В Борисово нас не приняли, а отправили в Смоленск. Когда мы в Смоленск уже приехали, а там по железной дороге эшелоны танков! Все с чехлами. Вот там нас уже приняли – в 20-ю армию западного фронта, уже нашей дивизии-то нет. И приказали быть в лесу, но только на ночь уезжать на ту сторону, на случай если бомбежка будет.
Там колхоз был Цыганский, он небольшой, дворов 6-7. Вот там мы недели 2, наверное стояли, на фронт не ездили. А пехота идет в Смоленск – отступает. Самолеты налетели и давай по колоннам фугасить – ой! Кто куда! Крик, шум. К вечеру уже Смоленск загорелся – уже его бомбят, а фронта пока нет.
Потом проехали дальше, нас устроили на постой и сказали, что будет у нас работа. Появился у нас с кокардой капитан-еврей, политрук. Теперь мы при 20 армии, у нас знамя-то свое дивизионно-ремонтной мастерской. Уже осень начинается, а у нас в мастерской 10 мастеров. Блиндаж, да кухню вырыли.
Отправили меня за 60 км ехать под Смоленск – там поломались гаубицы, нужно ремонтировать. Я ж не знаю карты, а у капитана есть. К вечеру уже доехали. Хоть 60 км – больше не идет, он новый ЗИС, там поставлен пятак – больше горючего не дается, только до 60 км/ч, хоть дави - не дави, больше не пойдет, пока планку эту не снимешь. Но я ничего не снимал в карбюраторе.

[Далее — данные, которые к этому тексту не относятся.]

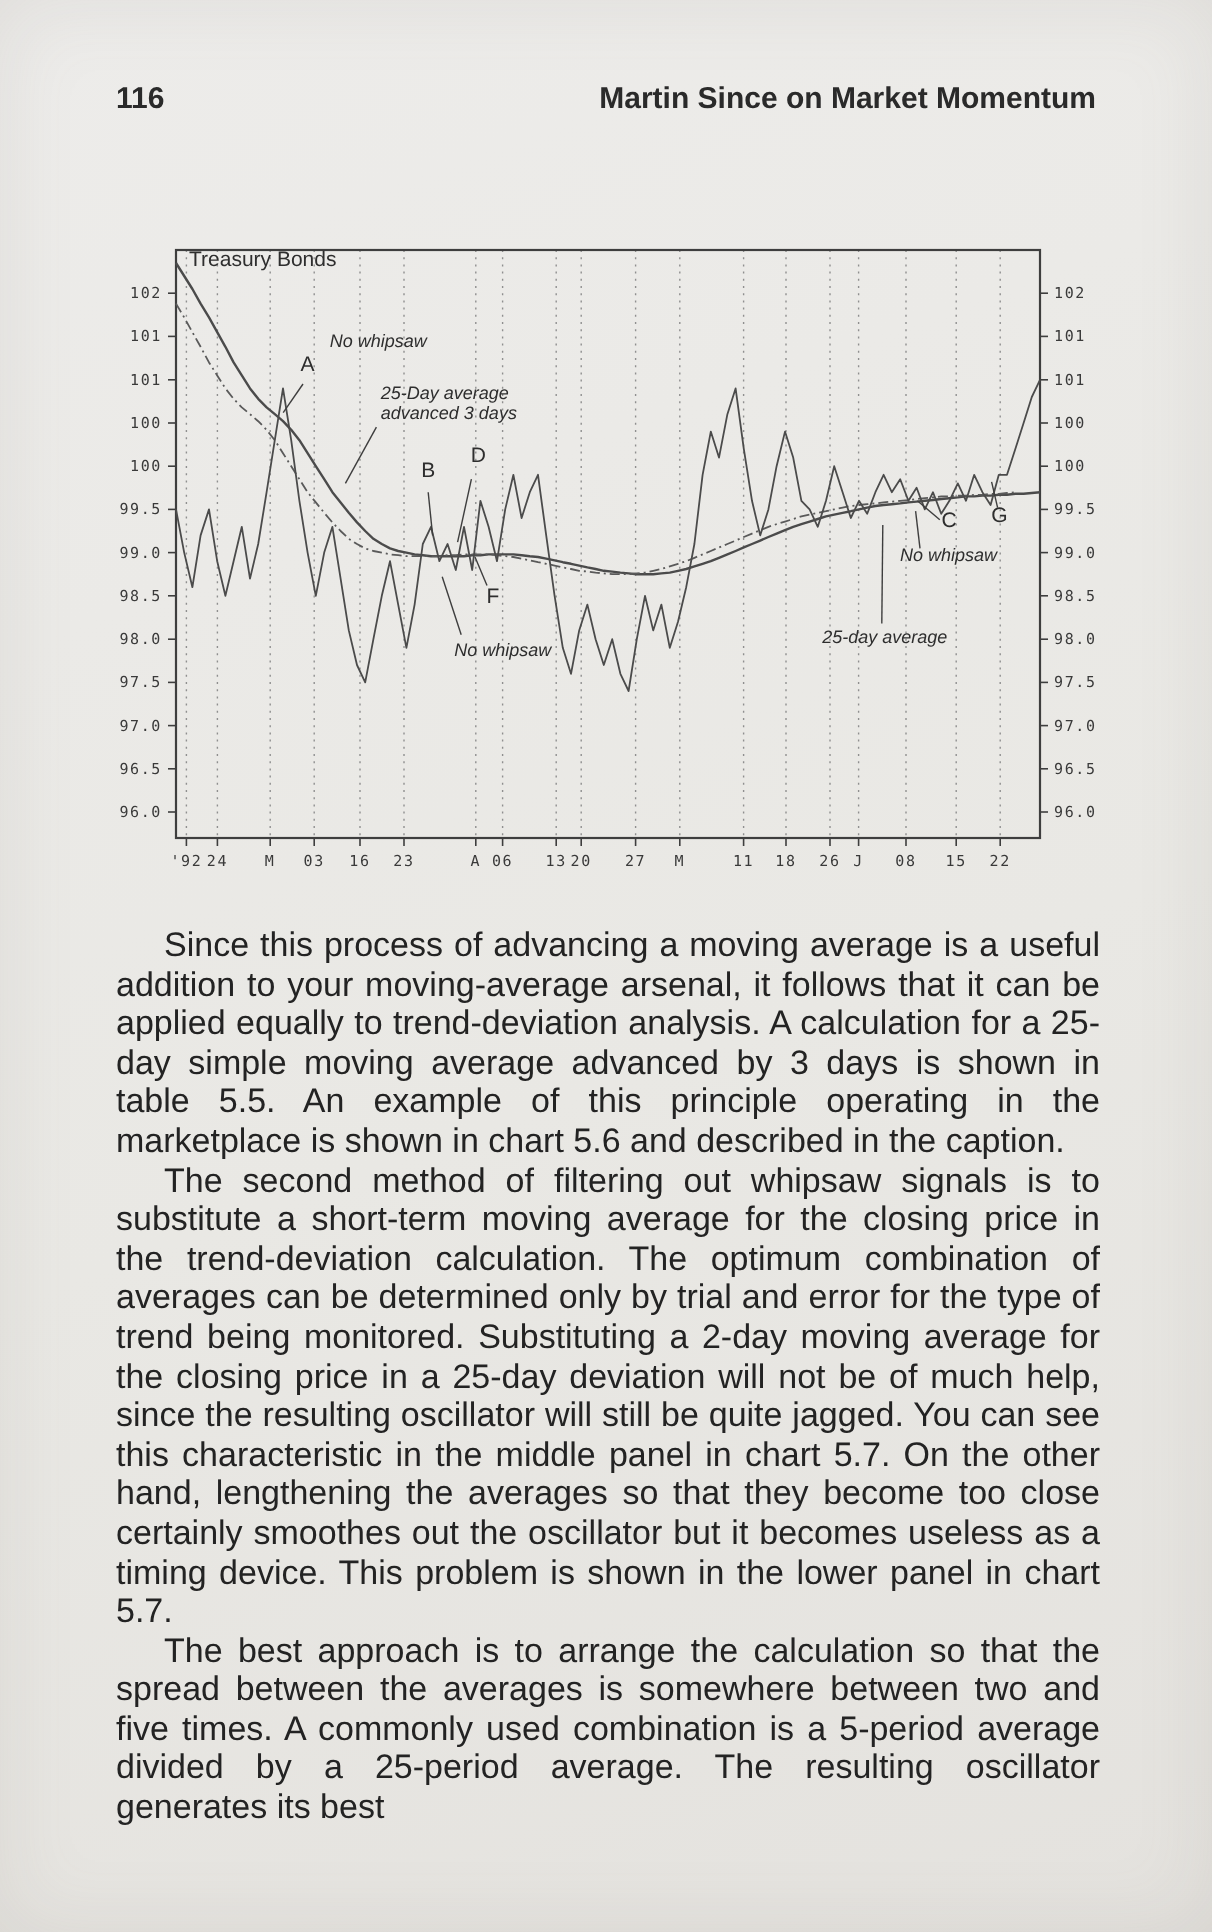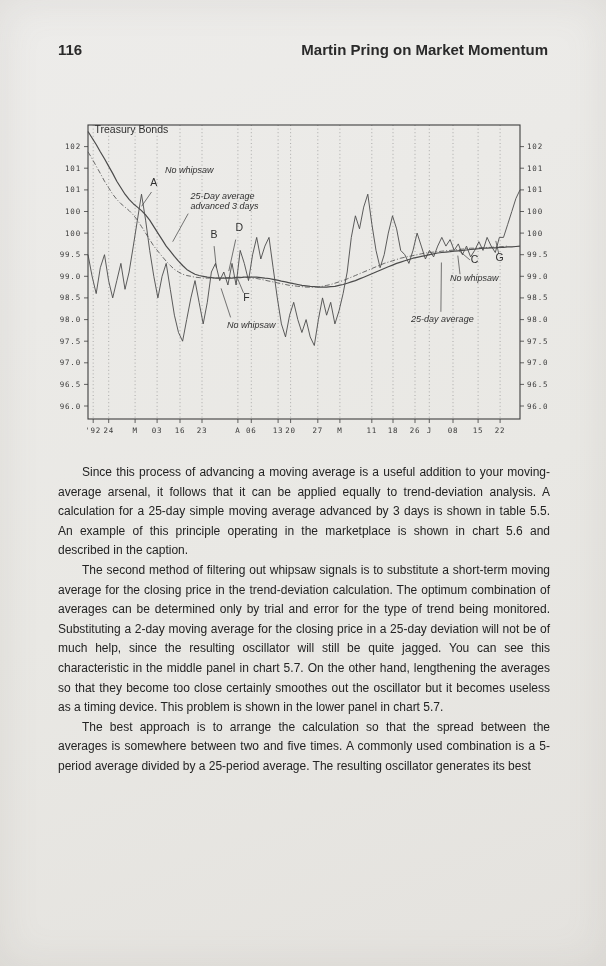"Martin Pring on Market Momentum" span { text: Pring -> Since }
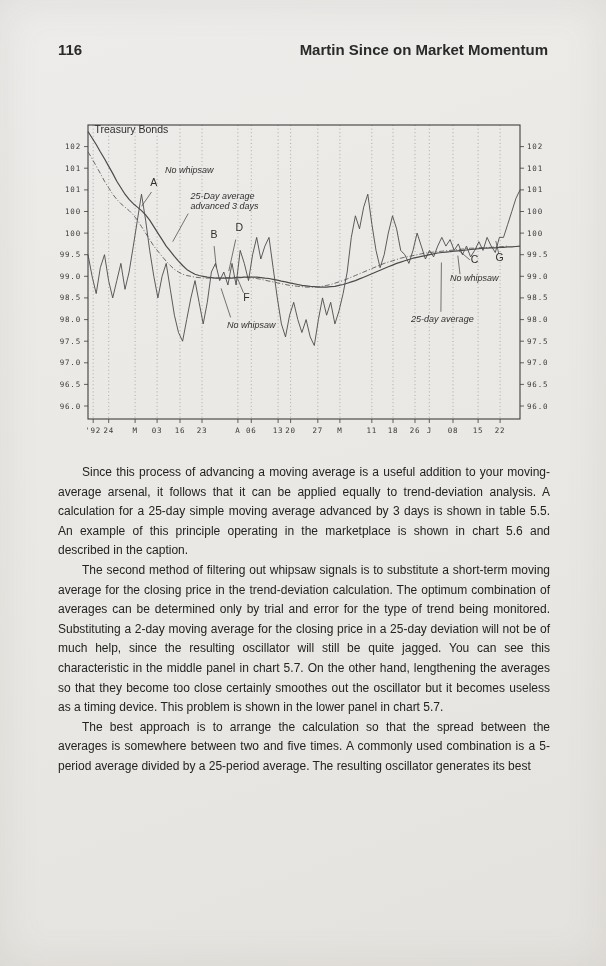"Since this process of advancing" .body-text { font-size: 12px -> 17px }
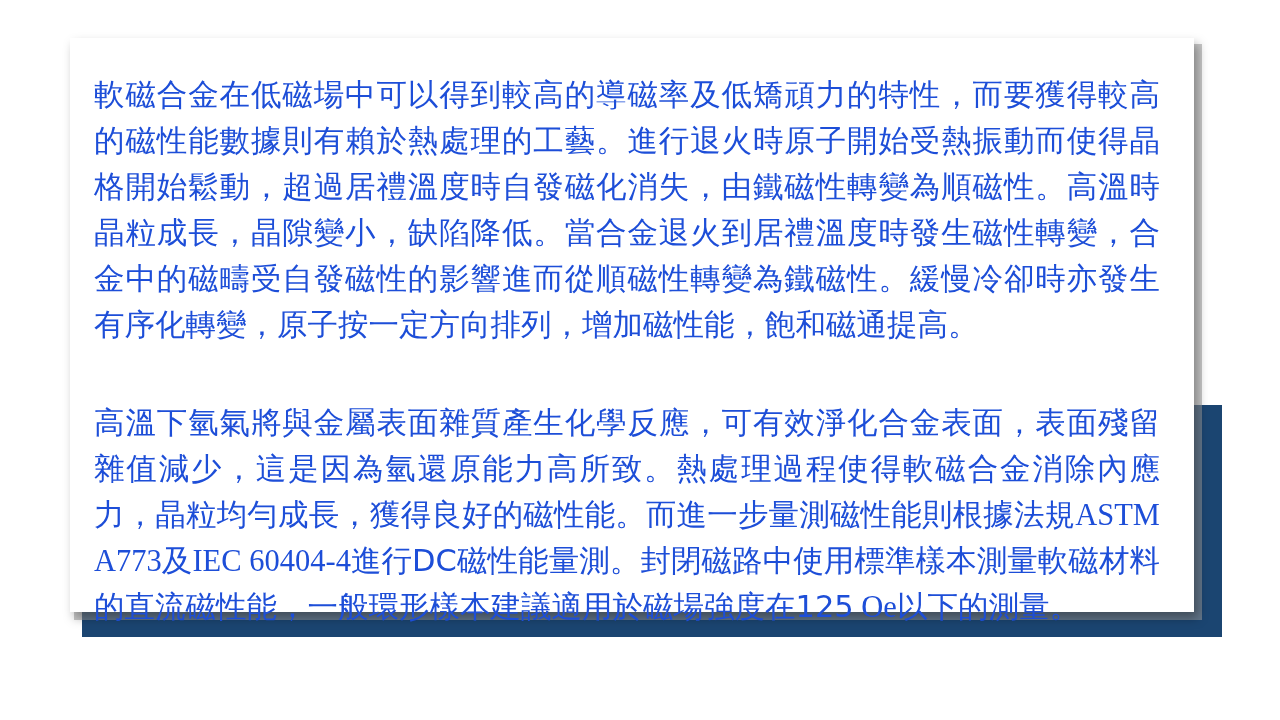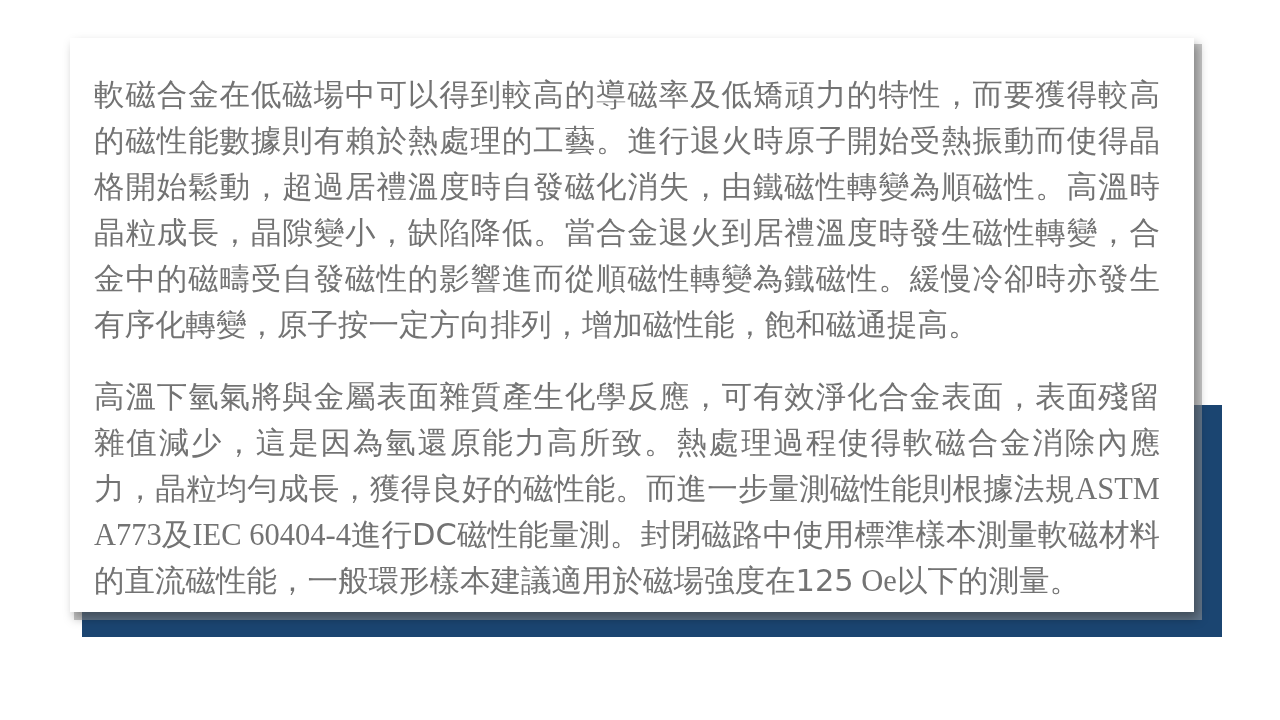"軟磁合金在低磁場中可以得到較高的導磁率及低矯頑力的特性，而要獲得較高的磁性能數據" .body-text { color: #737373 -> #1d4ed8 }
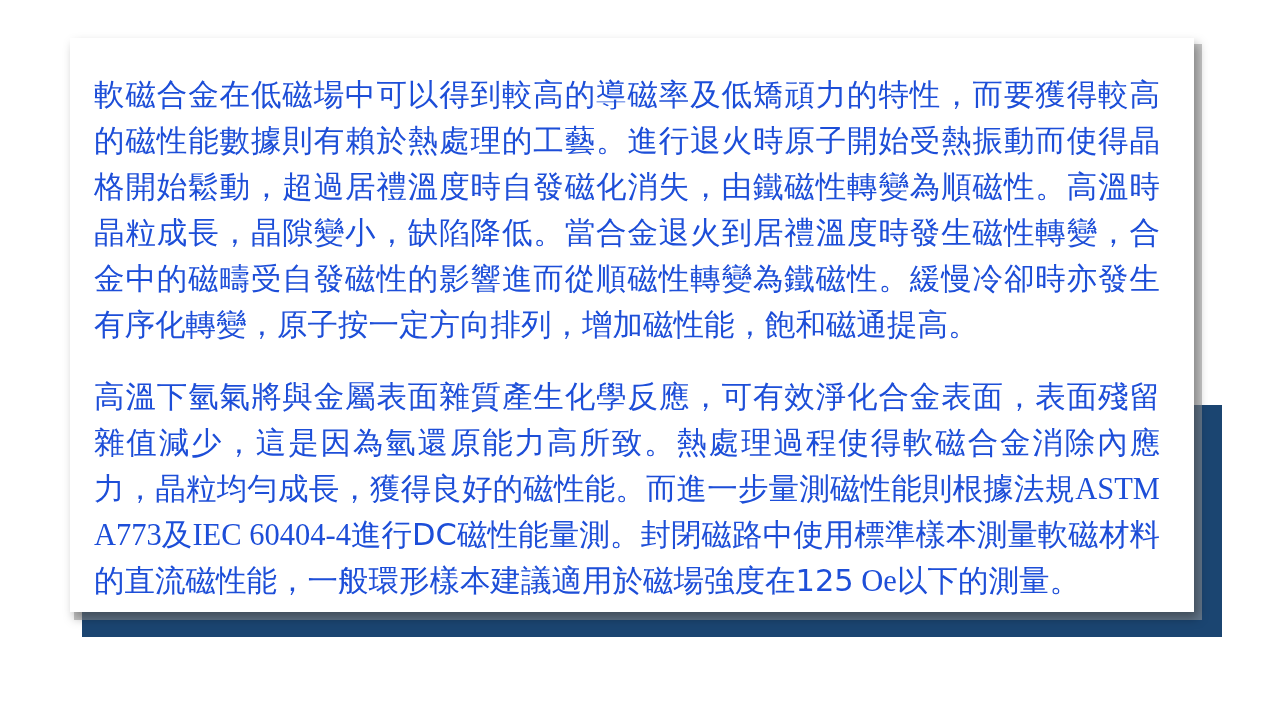"高溫下氫氣將與金屬表面雜質產生化學反應，可有效淨化合金表面，表面殘留雜值減少，這" .para + .para { margin-top: 26px -> 52px }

Приезжаем. Я от блиндажа отъехал, замаскировал машину. Гляжу – прибегает их старшина части. А я думаю, надо ж наварить хоть что-то поесть. А на передовой – 100 граммов давали. Приходит старшина: «Скажи сколько вас?» - «Да 10 мастеров, капитан и я» Флягу дал, наливает водки, крупы дает - сразу поставил на иждивение. Да еще ж и мы взяли кое-чего, думали, что там жить долго. Прослухал что в лесу две бабушки живут, и у них есть коровка. Может на второе кашки молочной сварить ребятам? Я им уже борщ заделываю с мясцом. Беру ведерочко и пошел до бабок этих. Прихожу: «Бабушки, молочка не будет у вас?» – «Да есть молочко». – «Ну вот вам, держите сумку!»Я им крупу высыпал, а они мне – 2 литра молока. Каши молочной в другое ведро заварил!
Побыли там, хоп звонок – надо ребят забрать… опять едем под Смоленск в лес. Начальник: «Бери капитана с собой!» - «Да что ж, он же – еврей, разве поедет?» Ну, прихожу: «Тов. Капитан, поедемте за ребятами?» - «Ой, слушай, поезжай уже один, у меня много работы!» Какая у него работа? Нас всего там 20-30 человек, а он по политике… А че ж одному за 60 км да на фронт еще ехать… Начальник говорит: «Чего ж, Бобриков, поезжай сам!» Подался я, забрал ребят, привозим сюда. Дожили мы до 8 ноября там. Немец уже захватил Смоленск. Эти поразбежались все, один старшина остался. А куда? Надо через брянские леса. Отступают все, побросали все. Немец уже начинает мины пускать сюда. Тут еще леса большие и речушка с болотом, мы вправо поехали и по трясине, думали переедем, метров 50-100 – машины позастряли, я доезжаю, и уже передние колеса на сухом вроде, а зад забуксовал! У меня в кузове были хорошие палатки – вытащили здоровую палатку на 50 людей. А там, глядь, недалеко трактор начал вытаскивать другие машины. А уже и немец фугасит сюда – в кого и попадает… там мина взорвалась, там… Пришли до тракториста - просим, чтоб нас вытащил: «Поедем?» – «Не поеду, у меня свеча одна не работает, цилиндр!» А я ж механизатор и говорю: «Я тебе дам 4 свечи на все цилиндры!» – «Не надо мне, не поеду сказал!» А когда повернулись – глядим, а машина наша уже горит! Минометом ее подожгли. Что делать? Пойдем в лес! А там таких, как мы, тысячи! Тогда там тысяч 50 собралось под Вязьмой.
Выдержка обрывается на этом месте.